Every line from the one containing "I’m here to" to the end of the data below should be copied exactly, but pictures should not.

** Data extract follows **

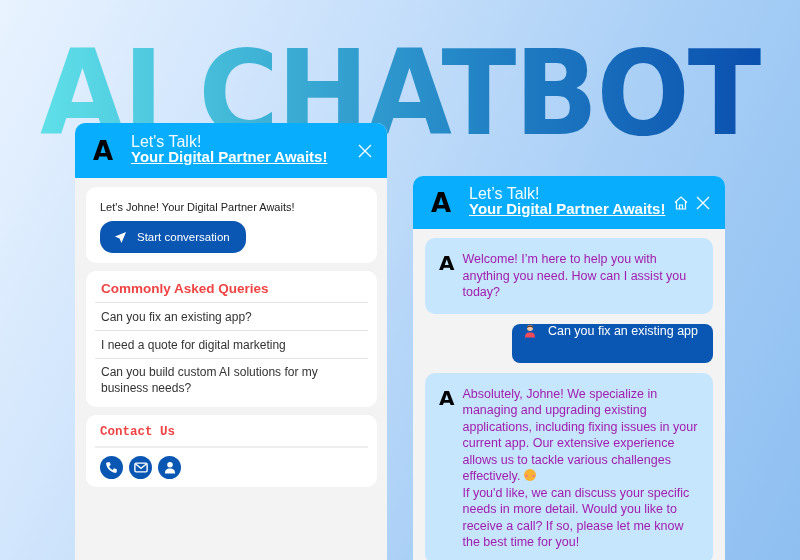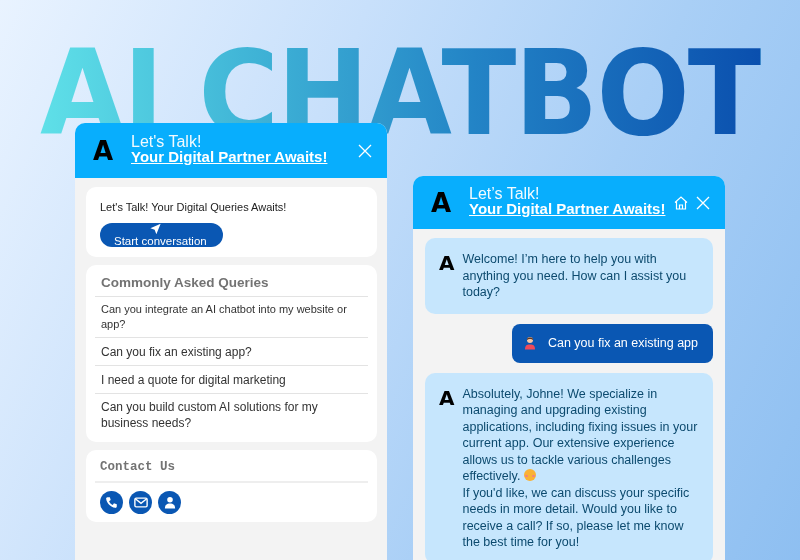"Let's Talk! Your Digital Queries" div.card-start-text { text: Talk! Your Digital Queries -> Johne! Your Digital Partner }
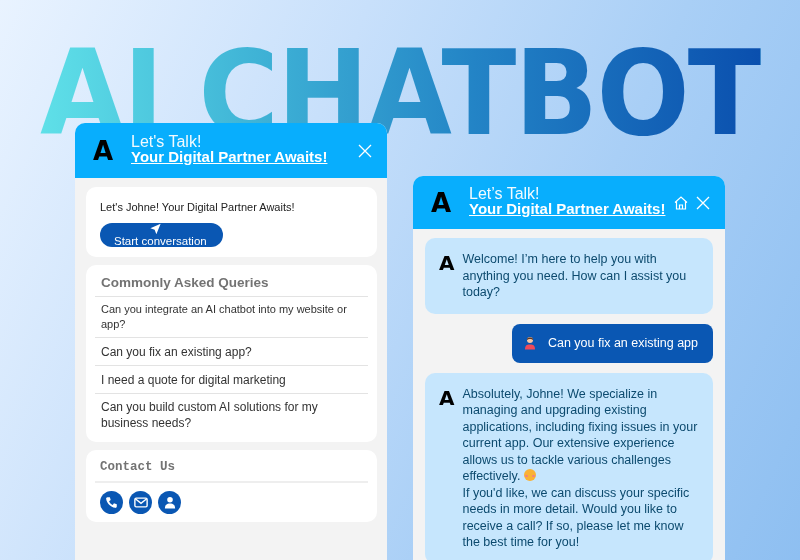"Start conversation" .start-btn { flex-direction: column -> none; height: 24px -> 32px }
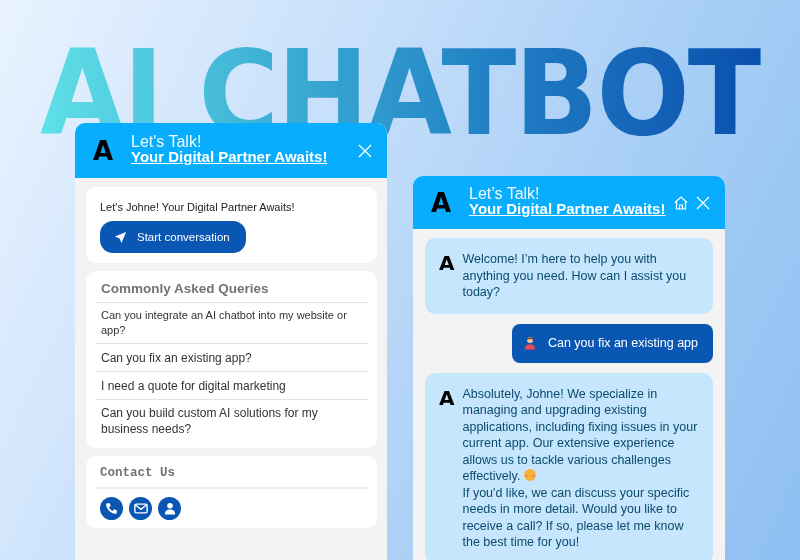"Welcome! I’m here to help" .bot-msg-text { color: #0c4a6e -> #a21caf }
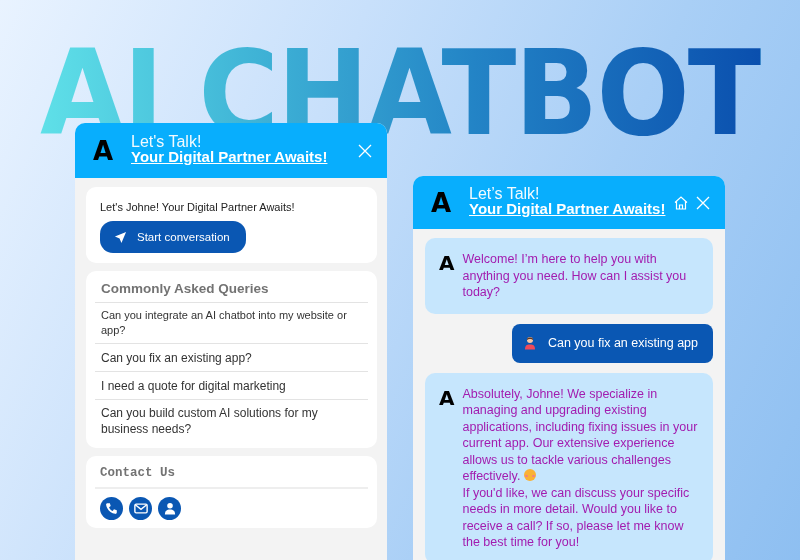"Commonly Asked Queries" .card-title { color: #737373 -> #ef4444 }
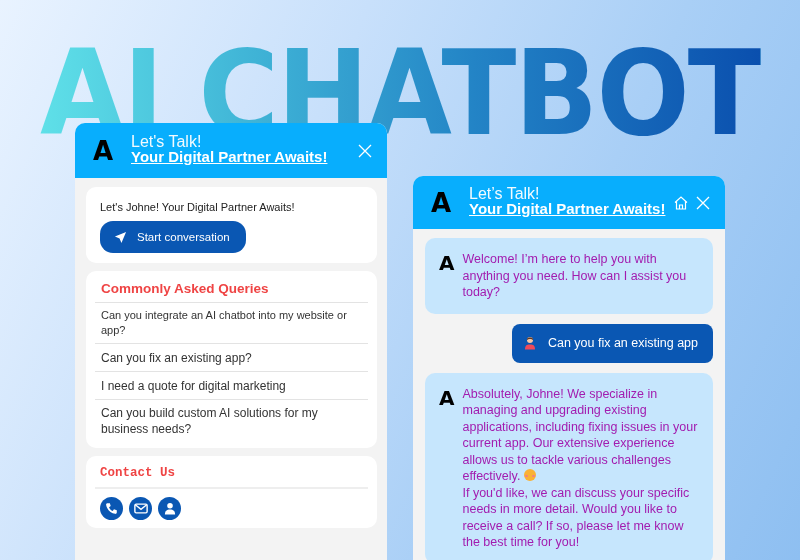"Can you integrate an AI" div.query-item { html: <div>Can you integrate an AI chatbot into my website or app?</div> -> none }
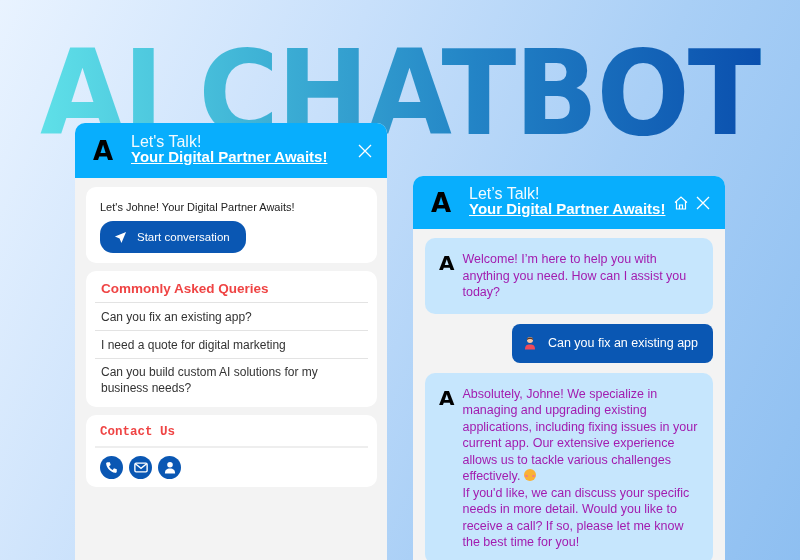"Can you fix an existing app" .user-msg { align-items: center -> none }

** End of Data extract **

Response to this exercise
"Welcome! I’m here to help" .bot-msg-text { color: #0c4a6e -> #a21caf }
"Commonly Asked Queries" .card-title { color: #737373 -> #ef4444 }
"Can you integrate an AI" div.query-item { html: <div>Can you integrate an AI chatbot into my website or app?</div> -> none }
"Can you fix an existing app" .user-msg { align-items: center -> none }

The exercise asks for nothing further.